I love these different movements within painting, but I’m not an abstract painter - I’ve tried it, and it felt forced. I was just making something in the aesthetics of abstraction, rather than coming from a genuine place.

Instead, I find abstraction within the objects I paint. An ATM, with its many nested rectangles, immediately reminded me of Josef Albers’ Homage to the Square. Elevators, in their early stages, call to mind Rothko. These visual references emerge naturally in the composition. The beauty is already there, I just highlight it.

In some ways, it’s really the original designers of these objects who deserve the credit. I wouldn’t be surprised if they were familiar with the same art histories I’m referencing.

The ATM series engages with ideas of obsolescence and nostalgia. How do you view the role of sentimentality or irony in your work?

The ATMs and other works I’ve made since definitely ask questions about obsolescence. These once-essential machines, now graffiti-covered and useless, are slowly disappearing. Almost immediately after I began painting them, I noticed how quickly they were being phased out.

By the time I showed the series in Paris in early 2023, nearly half of the ATMs I had painted were gone.

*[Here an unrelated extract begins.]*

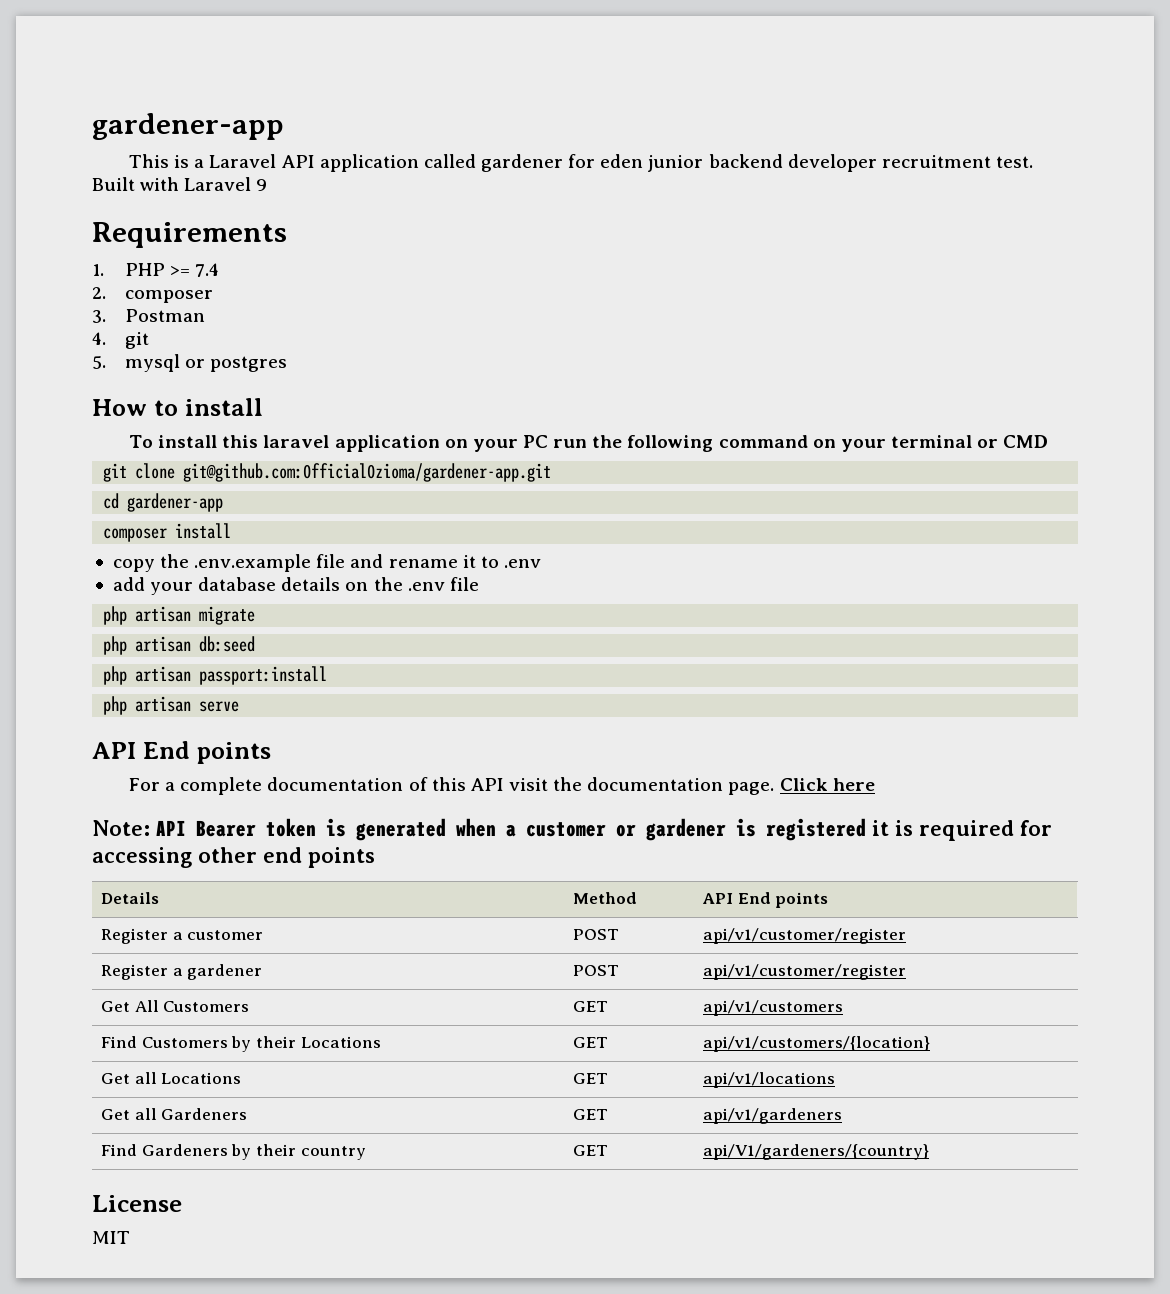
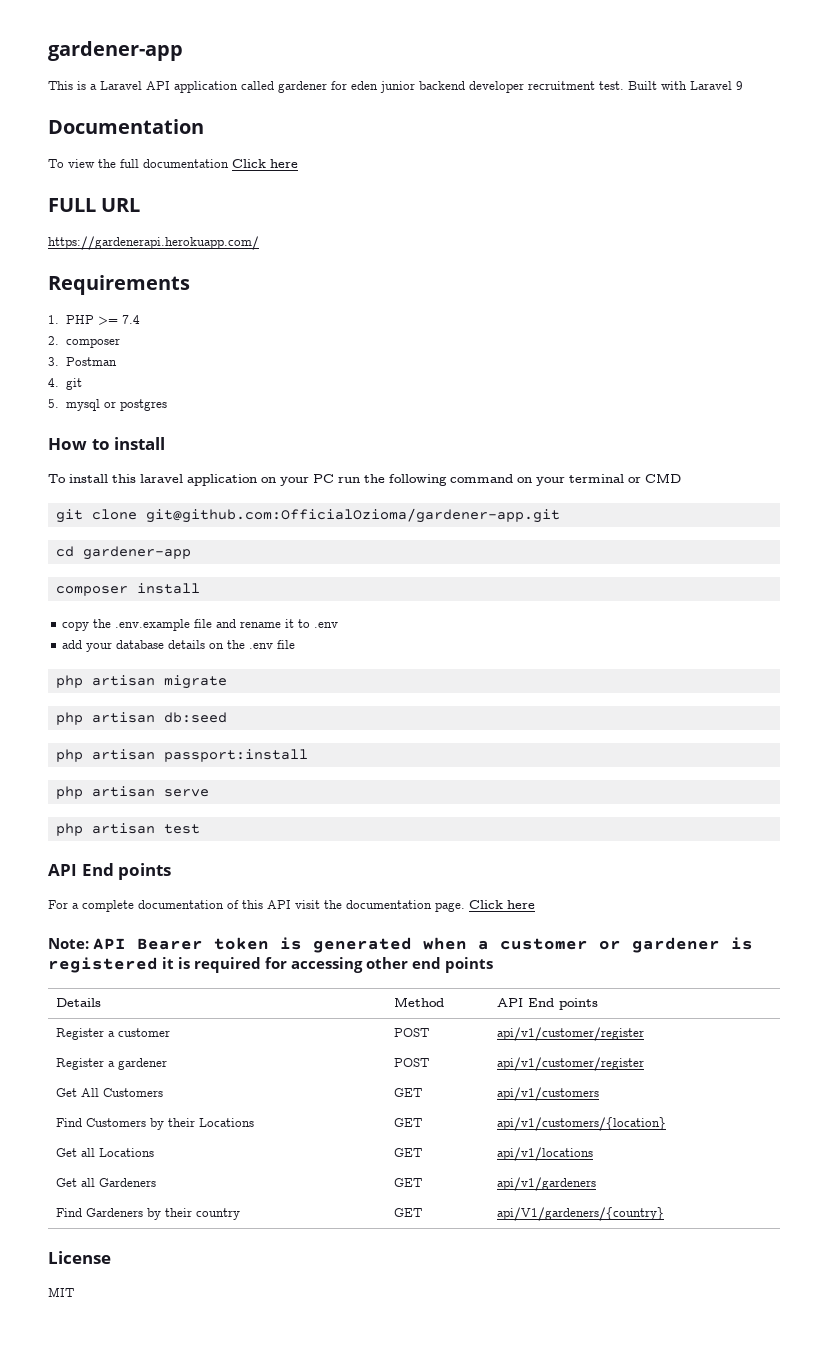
(268, 185) none -> [48,119,204,134] [48,159,298,168] [48,198,141,212] [48,236,259,250] // Documentation // To view the full documentation Click here // FULL URL // https://gardenerapi.herokuapp.com/
(240, 706) none -> [55,823,200,836] // php artisan test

Boarded up, ripped from the wall, just trace marks left behind. The paintings became accidental documents, relics of a recent past.

There’s certainly irony in painting something obsolete with such reverence. But there’s also a kind of quiet sadness to it. These objects served a purpose. They were part of the urban landscape. And now they’re disappearing.

In a market-driven art world, your work offers a satirical take on finance and value. How do you hope audiences respond to this critique?

Absolutely. The idea that someone will buy a painting of a cash machine, or even better, a parking ticket for more than the actual fine or the amount of money you’d withdraw is hilarious to me. But also very telling.

The value we assign to things can shift dramatically when placed in an art context. The object loses its function but somehow gains worth. That’s fascinating to me and I hope viewers pick up on the irony, but also reflect on how value is constructed more broadly.

Looking beyond the ATM series, what themes or subjects are you interested in exploring next, and how do they continue your engagement with 21st-century society?

I’m continuing to look for objects that are almost invisible to us; mundane, unexceptional things we interact with every day. I like using oil on canvas, a medium once reserved for grand religious stories or portraits of the elite, to elevate everyday detritus.

By doing that, I hope to shift people’s attention. To say: beauty and importance don’t only exist in the places we’re told they do. Sometimes they’re in the things we pass without a second glance. The biggest compliment I can get for my paintings is viewers engaging with the world around them in a more active way; finding moments in the banal that show them beauty and wonder. If you cant find beauty in your own backyard its not worth finding!